# General assignment information

- [Due dates](syllabus.md#schedule)
- [Scoring](syllabus.md#assignment-scoring)
- [Open-ended assignment info](assignments/open_ended.md)

## Getting started

To edit/execute a Homework/lecture notebook:

1. Open the page for the Homework/Lecture on this site.
   - For example: [Homework 0](hw_0.ipynb)
1. Click the launch button (🚀) at the top.
1. You should now see the notebook in Google Colab.
1. Make sure you're using your school Google account. [How to switch.](https://support.google.com/accounts/answer/1721977)
1. Click `Copy to Drive`.

That is now your own copy; make edits in there directly.

### [Open-ended assignments](assignments/open_ended.md)
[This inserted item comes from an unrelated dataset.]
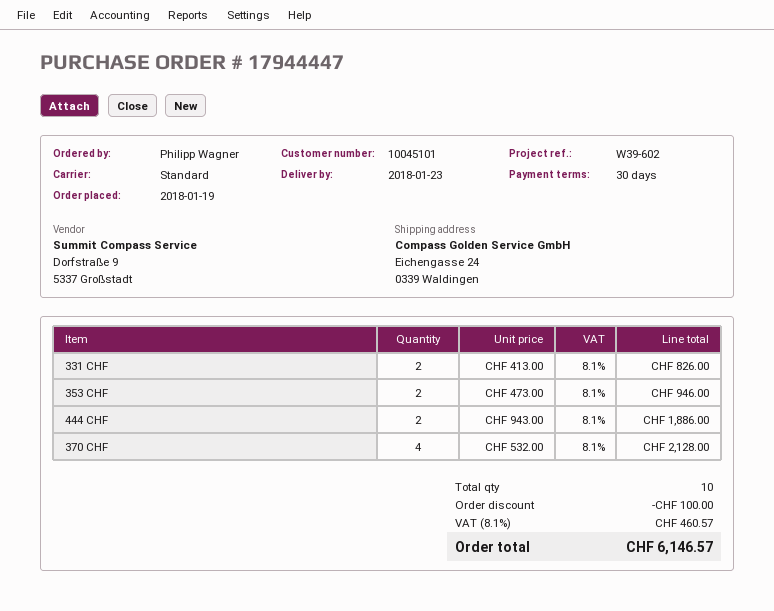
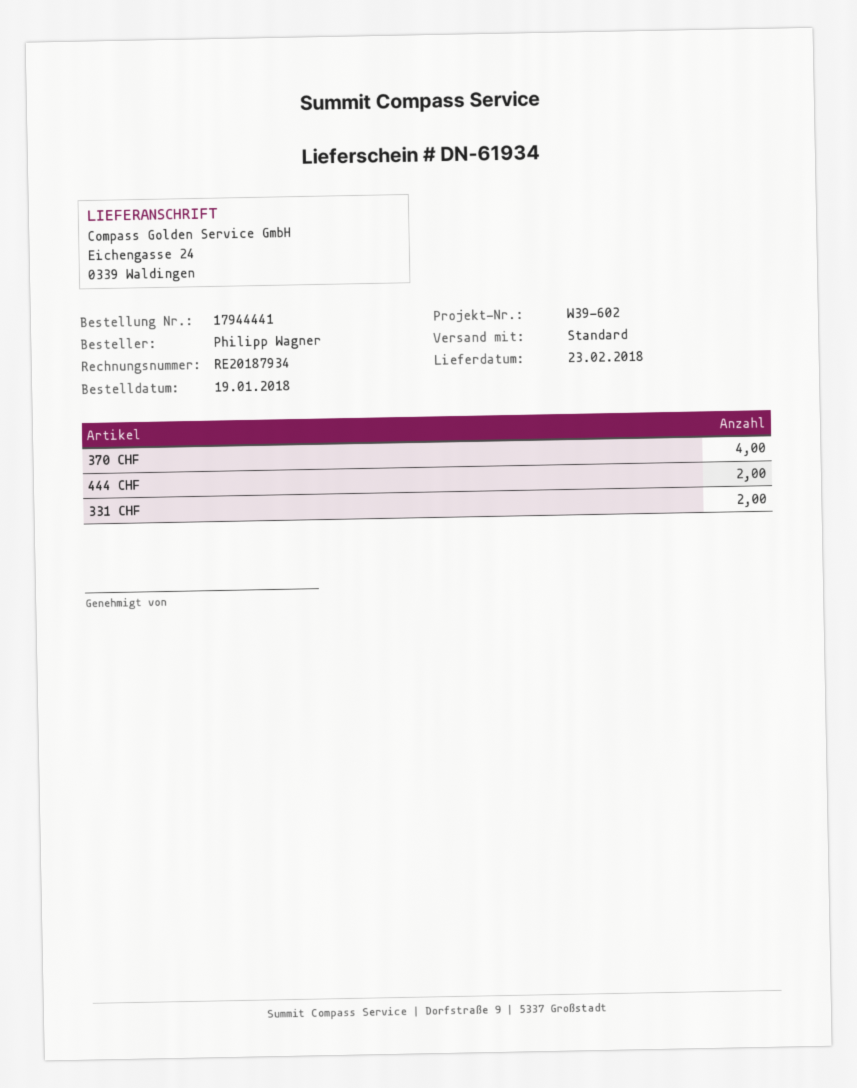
order number: 17944447 -> 17944441
delivery date: 2018-01-23 -> 2018-02-23
353 CHF: 2 -> none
You'll create your own notebook.

## Tips

- **Read the instructions carefully.** Like word problems from math class, they are very specific in what they are asking for.
- **Ask for help.**
  - The assignments are meant to be challenging, not impossible.
  - Try and work through problems on your own to start. If you are stuck for more than a half hour, [step away](https://dankim.org/posts/cant-crack-that-programming-problem/). If you _still_ can't figure it out, ask for help.
    - [Ed](https://brightspace.nyu.edu/d2l/le/lessons/530902/topics/12575204)
    - [Office hours](https://python-public-policy.afeld.me/en/nyu/syllabus.html#instructor-information)

### Coding in general

- Make variable names descriptive.
  - Do as I say, not as I do!
- Only do one thing per line.
  - Makes troubleshooting easier
- **Spot check your results.** If you are transforming data from a previous Step, compare the results, do a handful of the calculations manually, etc. to ensure that the results are correct.
- **[Don't repeat yourself (DRY).](https://dzone.com/articles/is-your-code-dry-or-wet)** If you find yourself copying and pasting code within your file(s), there's probably a better way to do it.
- **Avoid [hard-coding](https://www.quora.com/What-does-hard-coded-something-mean-in-computer-programming-context) values.** Don't rely on things like row numbers or column order being stable, in case the dataset were to be updated.

### Jupyter / Google Colab

- Keep each cell to only a few lines of code.
  - Allows/encourages you to output intermediate results, ensuring that everything is working as expected.
- You are always welcome to **add cells**. You probably don't want more than a few lines of code in each. This makes the spot checking of intermediate results easier.
- Make notebooks [idempotent](https://en.wikipedia.org/wiki/Idempotence).
  - Makes your work reproducible.
  - Use `Restart session and run all` (⏩ button in toolbar).

### Generative AI

Generative AI tools can be incredibly useful, but the code they provide is often incomplete or wrong. Knowing enough about code to critically interpret their results can turn them from a crutch to a superpower.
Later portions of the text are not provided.